Re: Missing keyrings on upgraded cluster

[Date Prev][Date Next][Thread Prev][Thread Next][Date Index][Thread Index]

 



I stumbled upon this option 'osd_id_claims' [2], so I tried to apply a replace.yaml to redeploy only the one destroyed disk, but still nothing happens with that disk. This is my replace.yaml:

---snip---
nautilus:~ # cat replace-osd-7.yaml
service_type: osd
service_name: osd
placement:
  hosts:
  - nautilus2
spec:
  data_devices:
    rotational: 1
    size: '20G:'
  db_devices:
    rotational: 0
    size: '13G:16G'
  filter_logic: AND
  objectstore: bluestore
osd_id_claims:
  nautilus2: ['7']
---snip---

I see these lines in the mgr.log:

Feb 20 16:09:03 nautilus3 ceph-mgr[2994]: log_channel(cephadm) log [INF] : Found osd claims -> {'nautilus2': ['7']} Feb 20 16:09:03 nautilus3 ceph-mgr[2994]: [cephadm INFO cephadm.services.osd] Found osd claims for drivegroup None -> {'nautilus2': ['7']} Feb 20 16:09:03 nautilus3 ceph-mgr[2994]: log_channel(cephadm) log [INF] : Found osd claims for drivegroup None -> {'nautilus2': ['7']}

But I see no attempt to actually deploy the OSD.

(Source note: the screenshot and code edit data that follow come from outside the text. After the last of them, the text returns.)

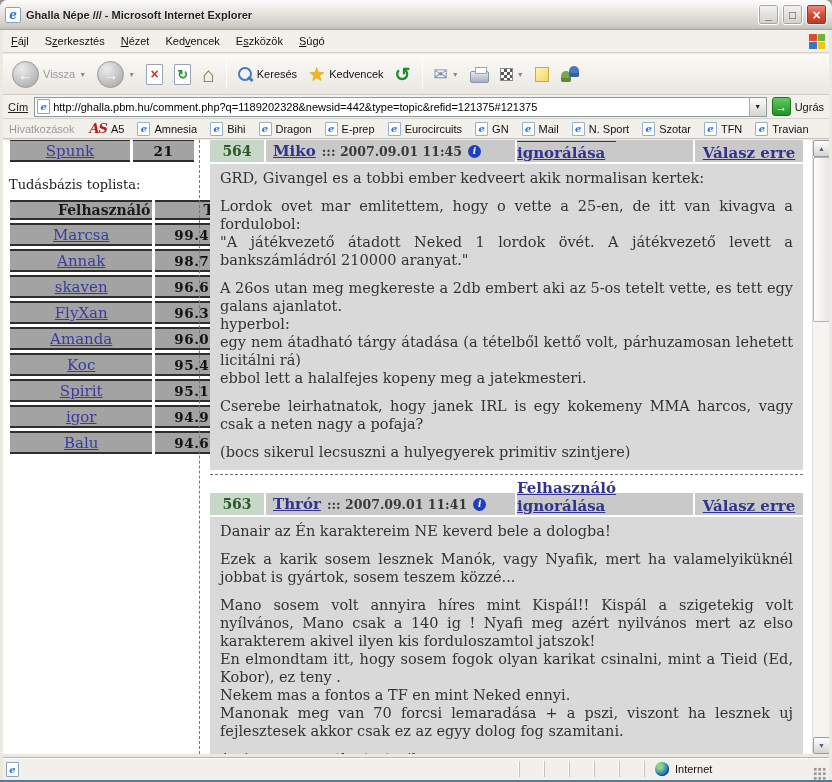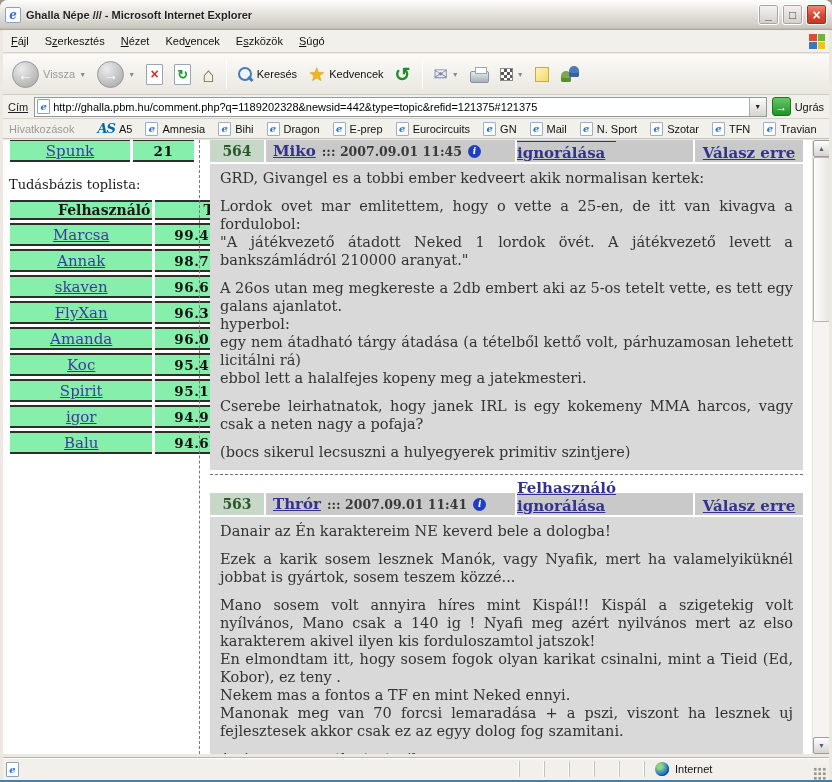--- a/index.html
+++ b/index.html
@@ -103,7 +103,7 @@
   .fav-ico { width:13px; height:14px; background:#fff; border:1px solid #9ab0c8; border-radius:1px;
     display:flex; align-items:center; justify-content:center;
     font:italic bold 10px "DejaVu Serif",serif; color:#2a6fd6; }
-  .a5-logo { color:#0369a1; font:italic bold 13px "DejaVu Serif",serif; letter-spacing:-1px;margin-left:8px; }
+  .a5-logo { color:#b91c1c; font:italic bold 13px "DejaVu Serif",serif; letter-spacing:-1px; }
 
   
   .content { position:absolute; top:140px; left:3px; right:3px; bottom:26px; background:#fff; overflow:hidden; }

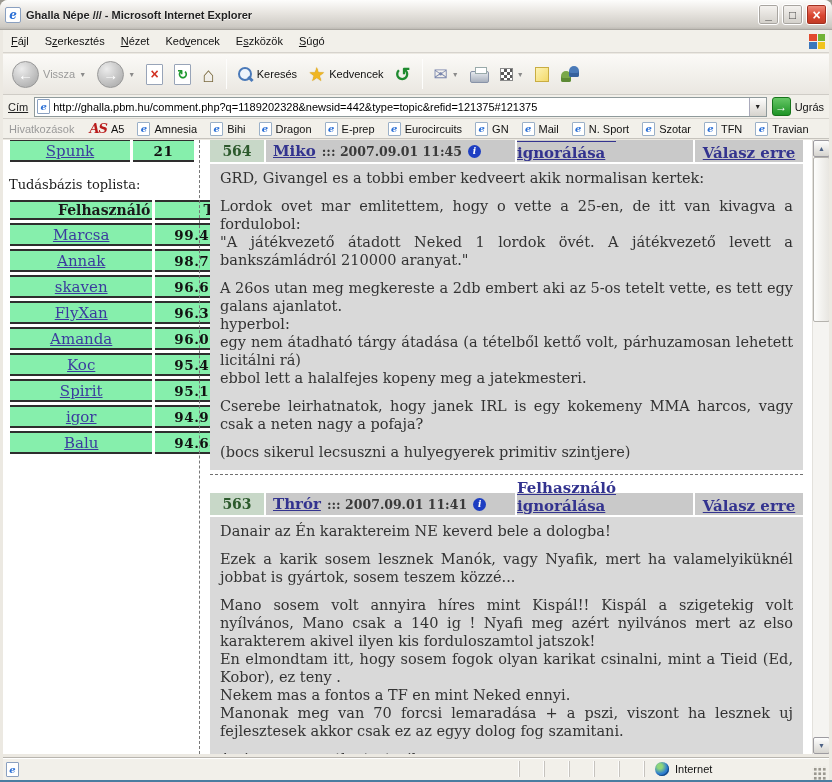--- a/index.html
+++ b/index.html
@@ -111,7 +111,7 @@
 
   .sidebar { position:absolute; left:4px; top:-4px; width:190px; font-family:"DejaVu Serif",serif; }
   .side-table { width:100%; border-collapse:separate; border-spacing:3px 3px; }
-  .side-table td { background:#86efac; border-top:2px solid #2e2e2e; border-bottom:2px solid #2e2e2e;
+  .side-table td { background:#a3a3a3; border-top:2px solid #2e2e2e; border-bottom:2px solid #2e2e2e;
     text-align:center; height:19px; padding:0 2px; }
   .user-link { color:#3b3b9e; text-decoration:underline; font-size:15px; cursor:pointer; }
   .side-val { font-weight:bold; font-size:13.5px; color:#111; letter-spacing:0.5px; }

[2] https://docs.ceph.com/en/quincy/mgr/orchestrator_modules/#orchestrator-osd-replace

Zitat von Adam King <adking@xxxxxxxxxx>:

For reference, a stray daemon from cephadm POV is roughly just something
that shows up in "ceph node ls" that doesn't have a directory in
/var/lib/ceph/<fsid>. I guess manually making the OSD as you did means that
didn't end up getting made. I remember the manual osd creation process (by
manual just meaning not using an orchestrator/cephadm mgr module command)
coming up at one point and the we ended up manually running "cephadm
deploy" to make sure those directories get created correctly, but I don't
think any docs ever got made about it (yet, anyway). Also, is there a
tracker issue for it not correctly handling the drivegroup?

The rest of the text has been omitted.